### EXERCISE PROMPT
Among the lines of the listing below, retype exactly those from the one containing "ut dolor labore" through the one containing "luptatum accusam lorem", both included. Do not include pictures.

### DATA IN THIS EXERCISE
BEGIN
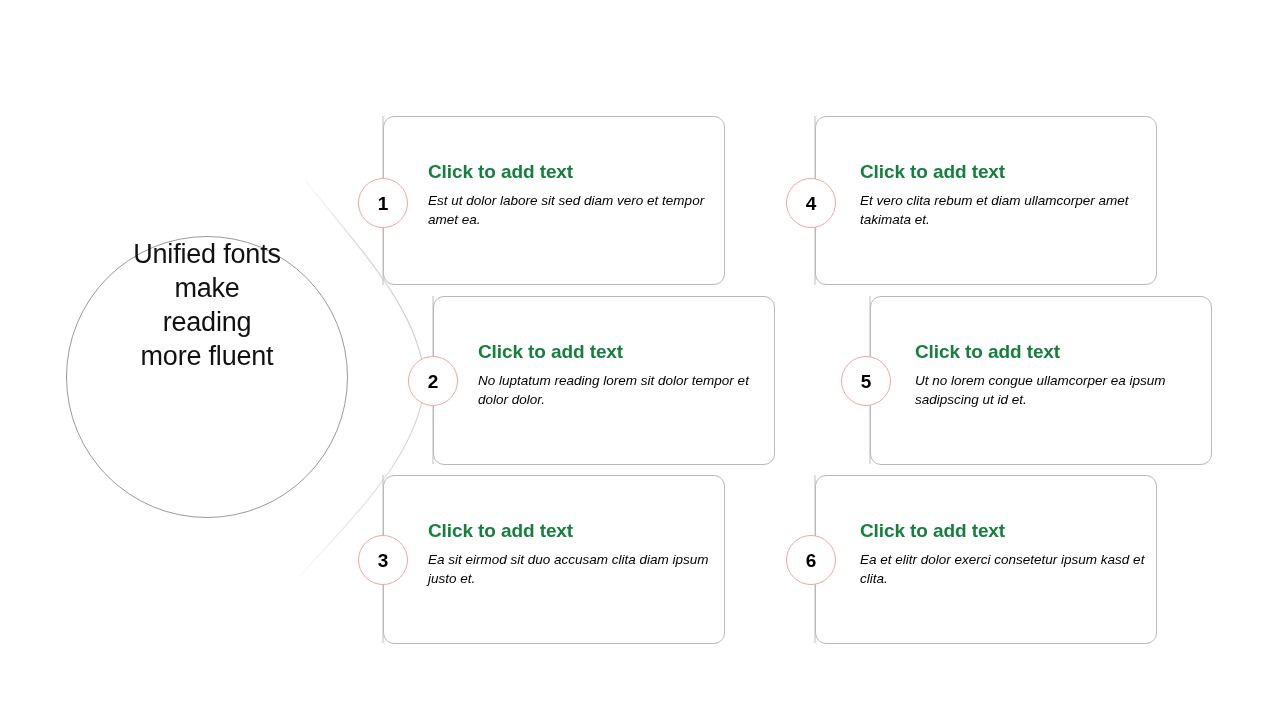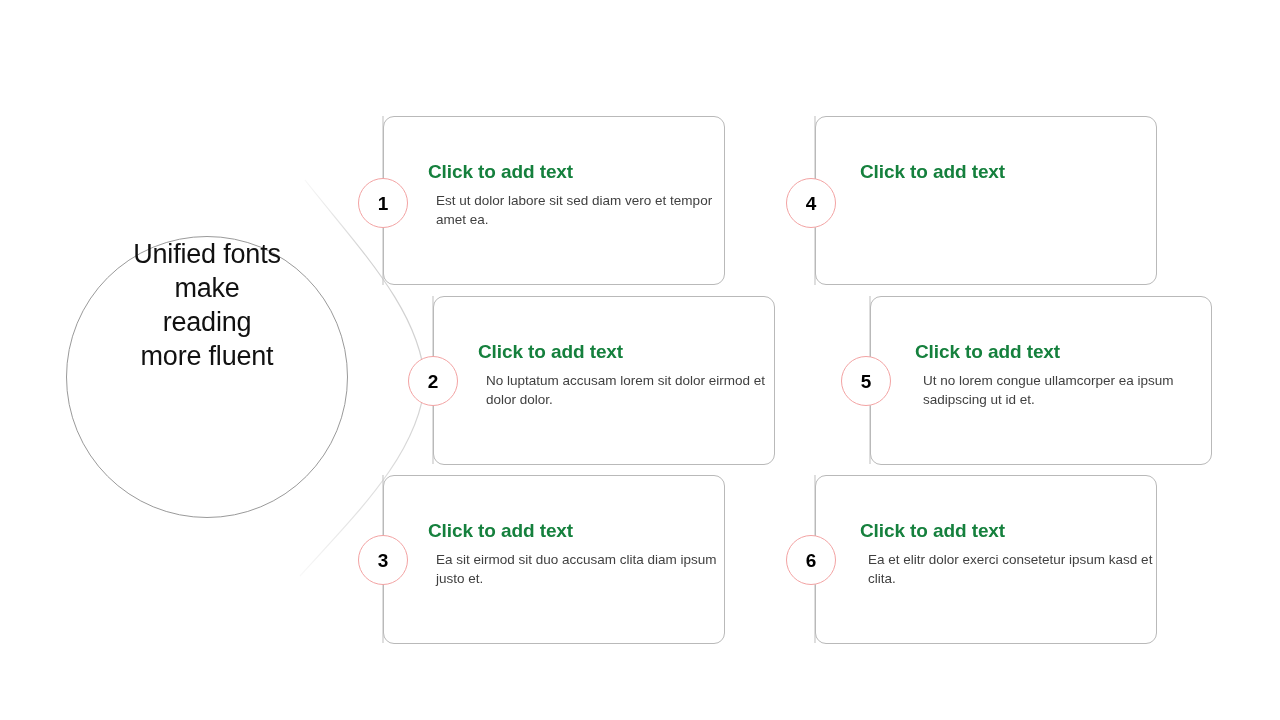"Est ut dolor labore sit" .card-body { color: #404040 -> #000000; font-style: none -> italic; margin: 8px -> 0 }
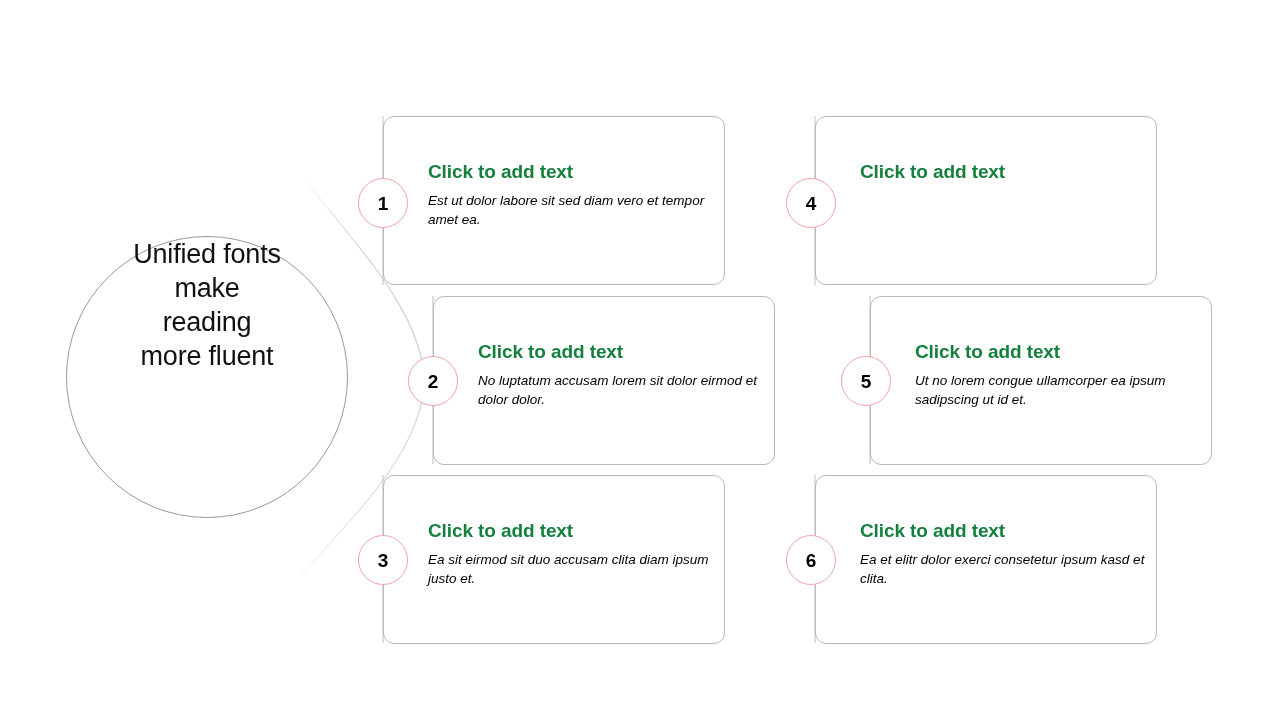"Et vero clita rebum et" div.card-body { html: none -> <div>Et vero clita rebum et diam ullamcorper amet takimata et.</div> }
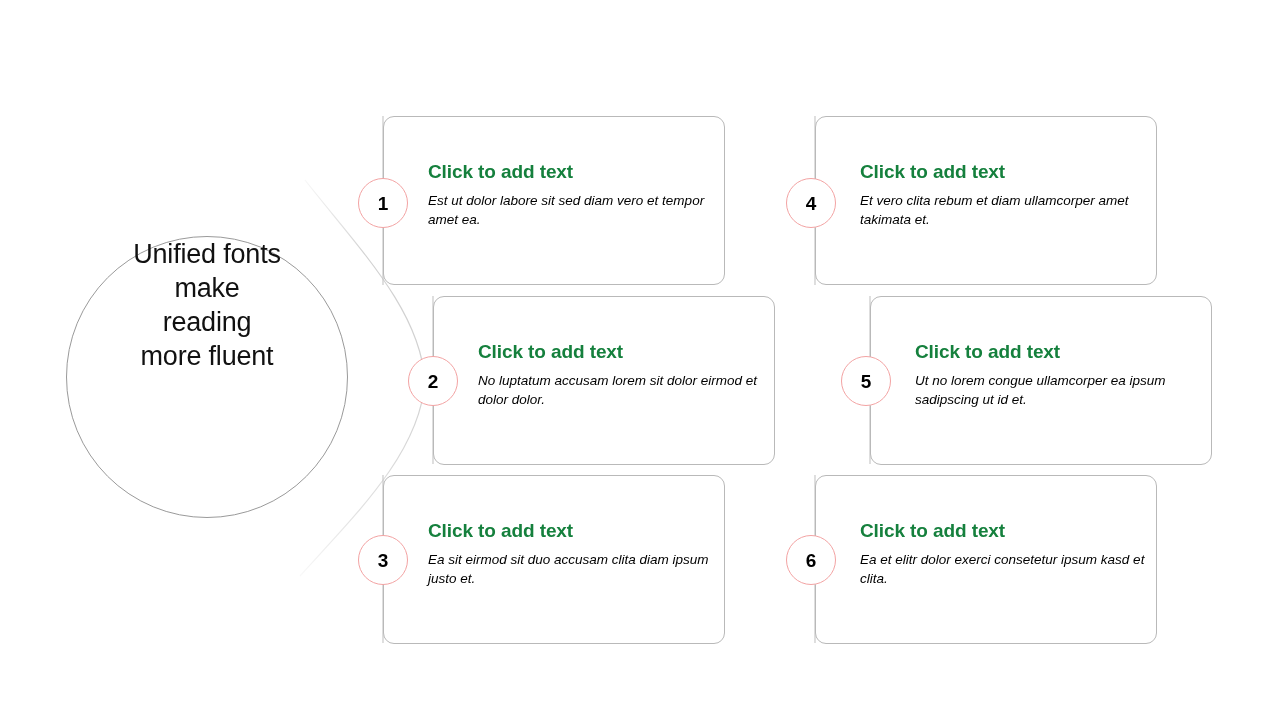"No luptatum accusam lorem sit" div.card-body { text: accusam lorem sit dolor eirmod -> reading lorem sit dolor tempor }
END
BEGIN
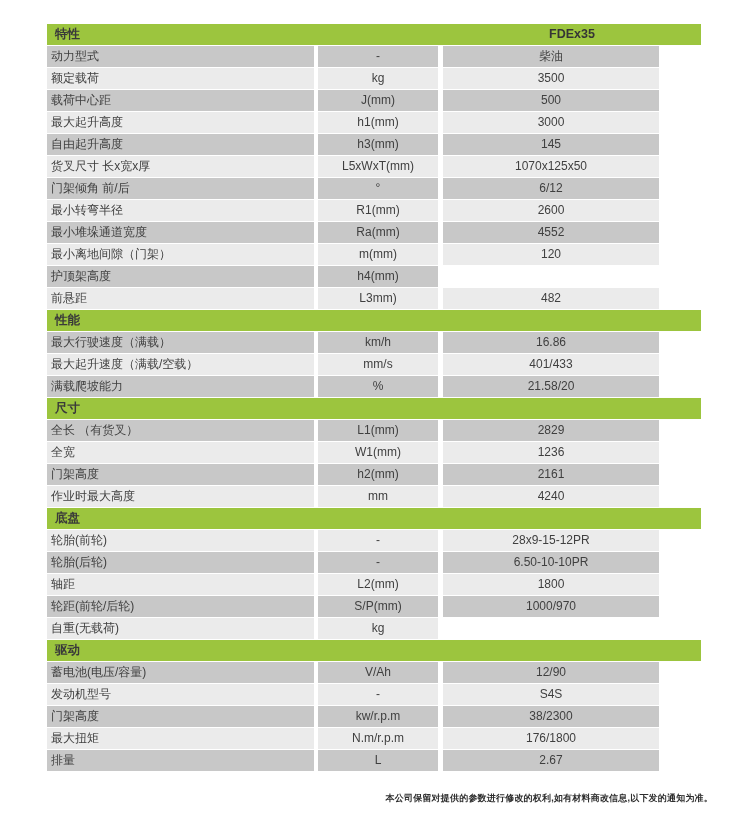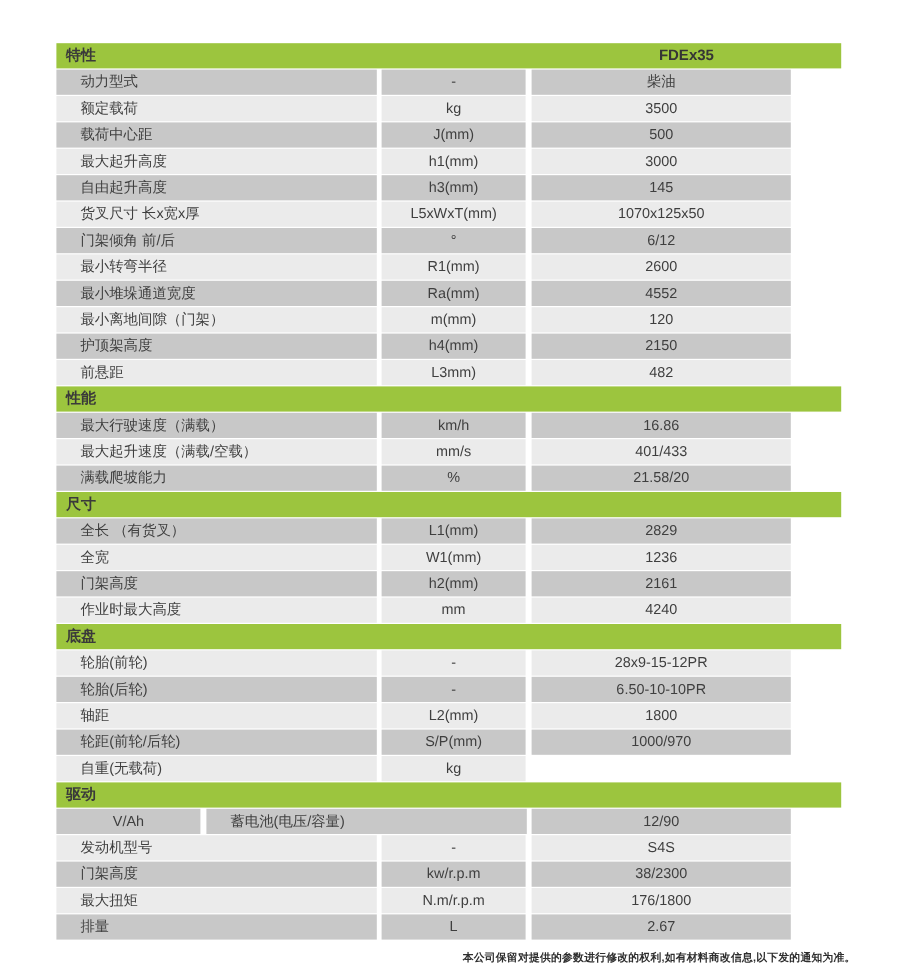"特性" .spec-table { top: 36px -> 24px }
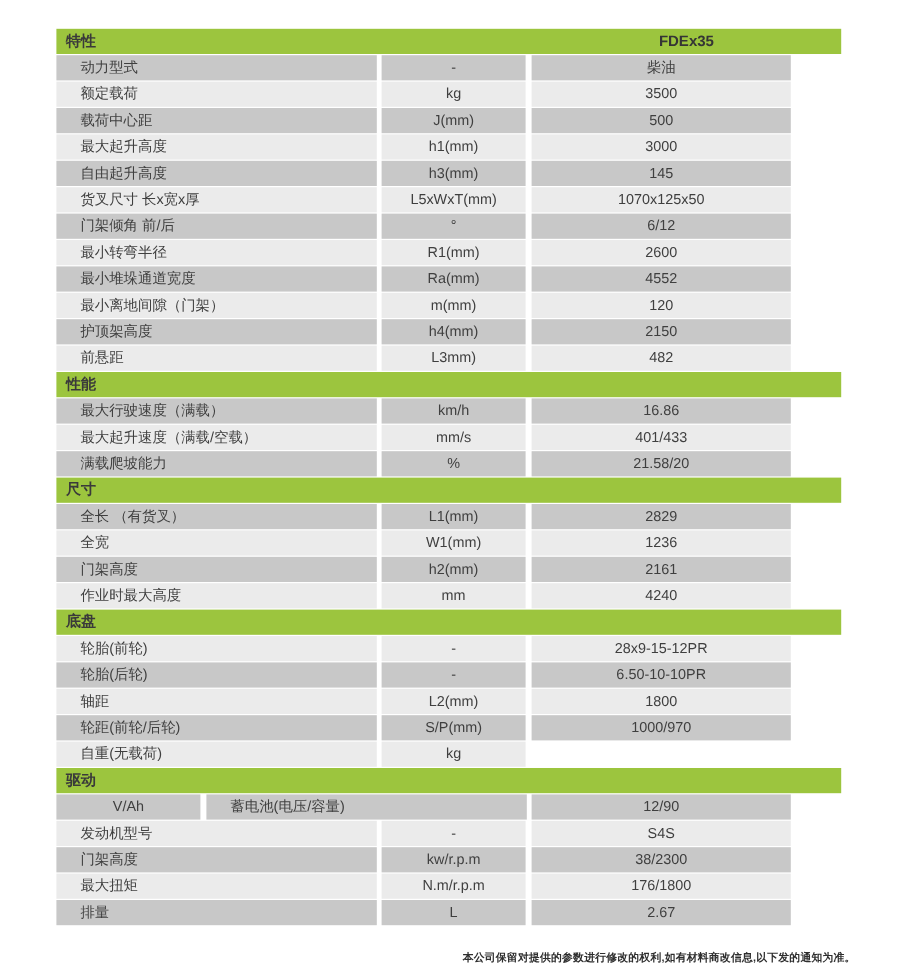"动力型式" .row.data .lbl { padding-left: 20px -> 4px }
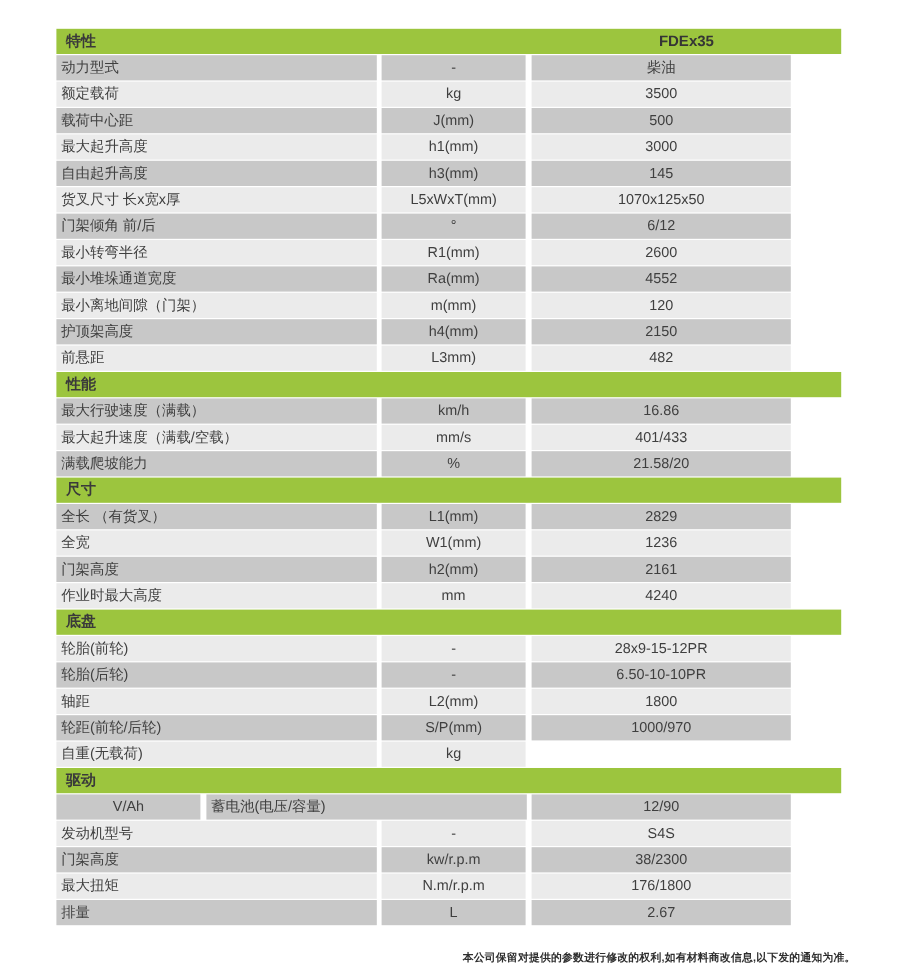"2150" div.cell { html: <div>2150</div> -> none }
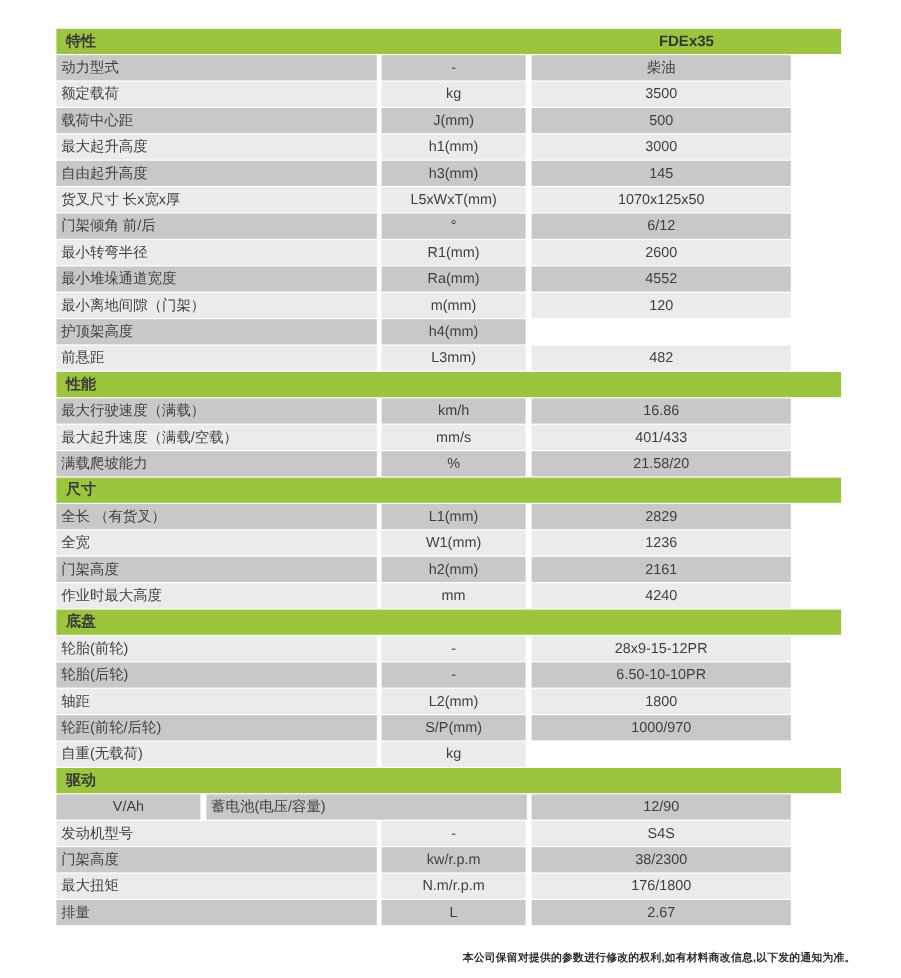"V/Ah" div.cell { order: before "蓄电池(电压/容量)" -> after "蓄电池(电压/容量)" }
END
### REPLY
"Est ut dolor labore sit" .card-body { color: #404040 -> #000000; font-style: none -> italic; margin: 8px -> 0 }
"Et vero clita rebum et" div.card-body { html: none -> <div>Et vero clita rebum et diam ullamcorper amet takimata et.</div> }
"No luptatum accusam lorem sit" div.card-body { text: accusam lorem sit dolor eirmod -> reading lorem sit dolor tempor }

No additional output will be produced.